[Itemized modification records]
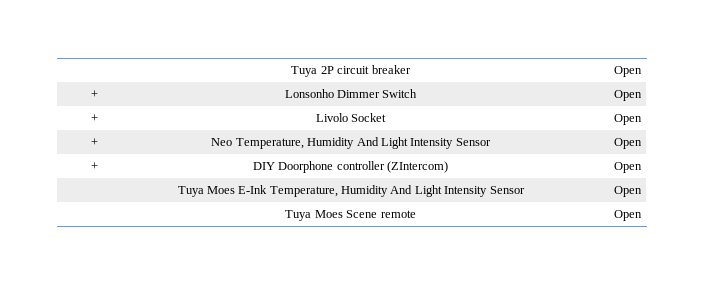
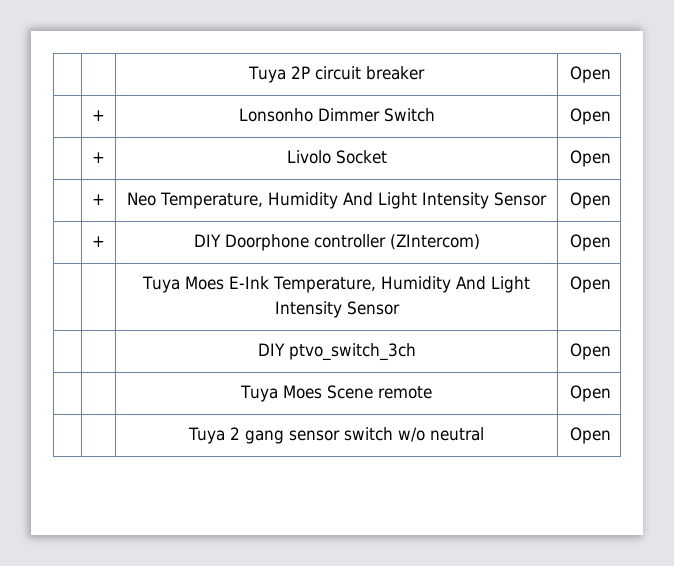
+ | | DIY ptvo_switch_3ch | Open
+ | | Tuya 2 gang sensor switch w/o neutral | Open

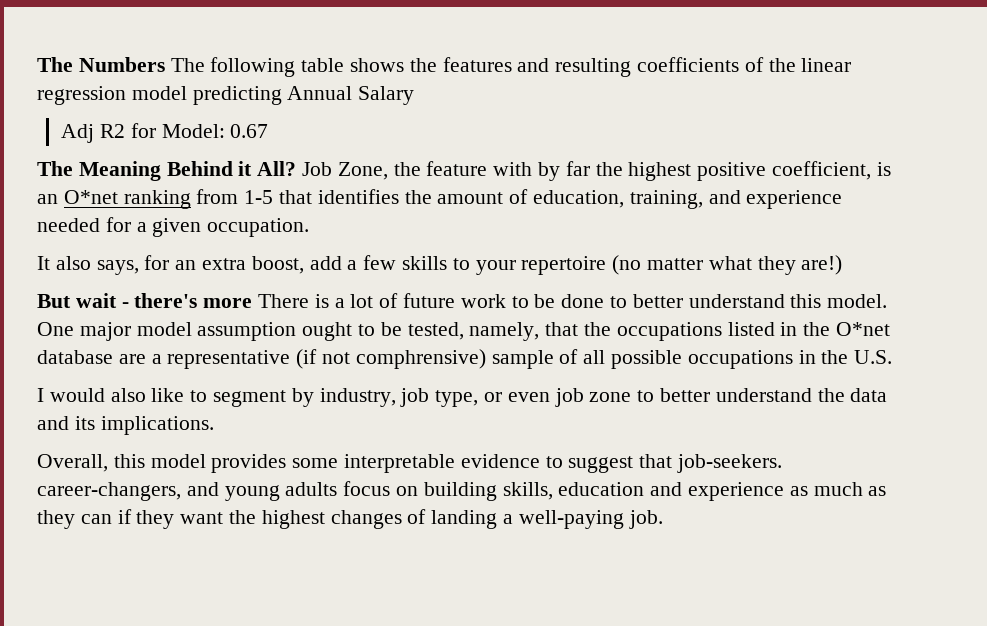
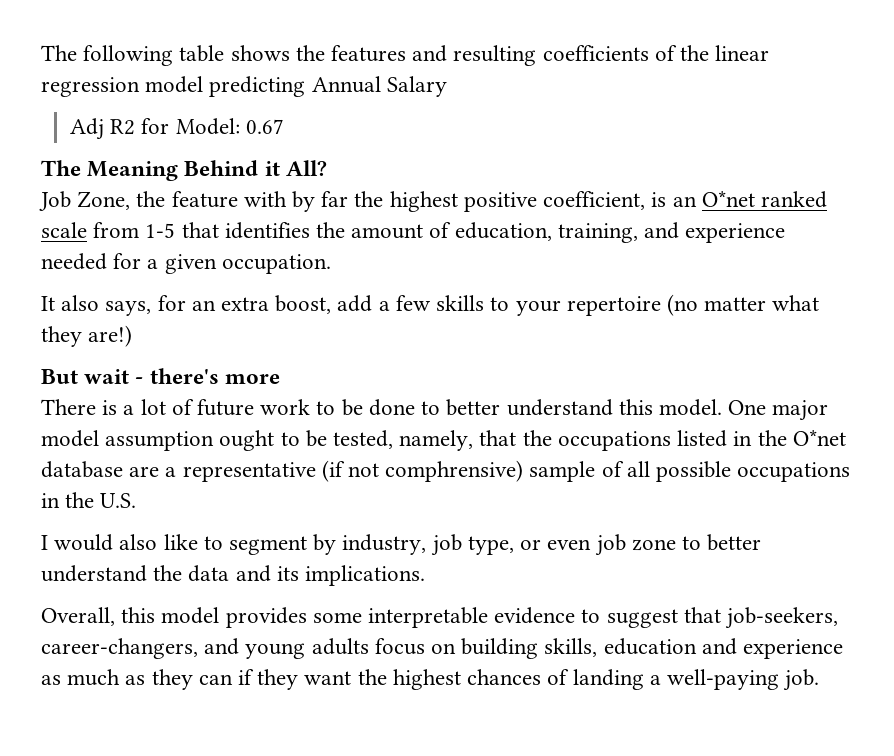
- The Numbers The following table shows the features and resulting coefficients of the linear regression model predicting Annual Salary
+ The following table shows the features and resulting coefficients of the linear regression model predicting Annual Salary
- The Meaning Behind it All? Job Zone, the feature with by far the highest positive coefficient, is an O*net ranking from 1-5 that identifies the amount of education, training, and experience needed for a given occupation.
+ The Meaning Behind it All?
+ Job Zone, the feature with by far the highest positive coefficient, is an O*net ranked scale from 1-5 that identifies the amount of education, training, and experience needed for a given occupation.
- But wait - there's more There is a lot of future work to be done to better understand this model.
+ But wait - there's more
+ There is a lot of future work to be done to better understand this model.
- Overall, this model provides some interpretable evidence to suggest that job-seekers. career-changers, and young adults focus on building skills, education and experience as much as they can if they want the highest changes of landing a well-paying job.
+ Overall, this model provides some interpretable evidence to suggest that job-seekers, career-changers, and young adults focus on building skills, education and experience as much as they can if they want the highest chances of landing a well-paying job.

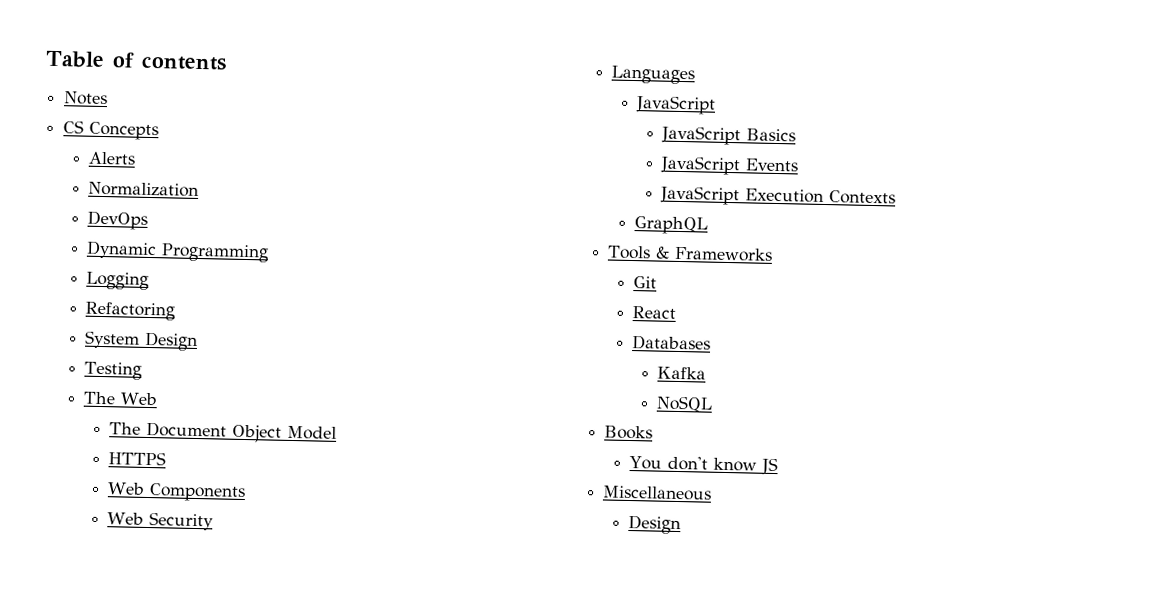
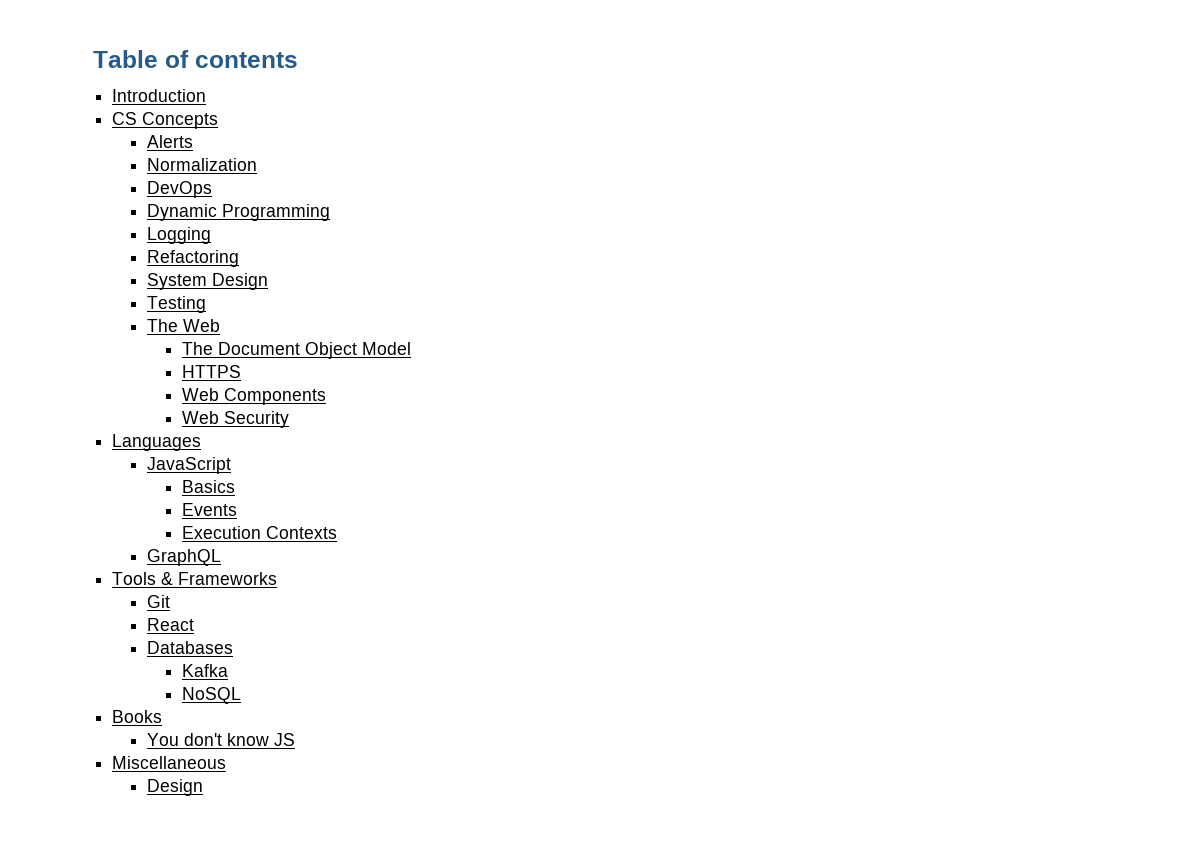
- Notes
+ Introduction
- JavaScript Basics
+ Basics
- JavaScript Events
+ Events
- JavaScript Execution Contexts
+ Execution Contexts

• REQUIRED ACTION: Extract all the entries word for word; omit any pictures.

• RESULT OF THIS TASK:
+ | | DIY ptvo_switch_3ch | Open
+ | | Tuya 2 gang sensor switch w/o neutral | Open

- The Numbers The following table shows the features and resulting coefficients of the linear regression model predicting Annual Salary
+ The following table shows the features and resulting coefficients of the linear regression model predicting Annual Salary
- The Meaning Behind it All? Job Zone, the feature with by far the highest positive coefficient, is an O*net ranking from 1-5 that identifies the amount of education, training, and experience needed for a given occupation.
+ The Meaning Behind it All?
+ Job Zone, the feature with by far the highest positive coefficient, is an O*net ranked scale from 1-5 that identifies the amount of education, training, and experience needed for a given occupation.
- But wait - there's more There is a lot of future work to be done to better understand this model.
+ But wait - there's more
+ There is a lot of future work to be done to better understand this model.
- Overall, this model provides some interpretable evidence to suggest that job-seekers. career-changers, and young adults focus on building skills, education and experience as much as they can if they want the highest changes of landing a well-paying job.
+ Overall, this model provides some interpretable evidence to suggest that job-seekers, career-changers, and young adults focus on building skills, education and experience as much as they can if they want the highest chances of landing a well-paying job.

- Notes
+ Introduction
- JavaScript Basics
+ Basics
- JavaScript Events
+ Events
- JavaScript Execution Contexts
+ Execution Contexts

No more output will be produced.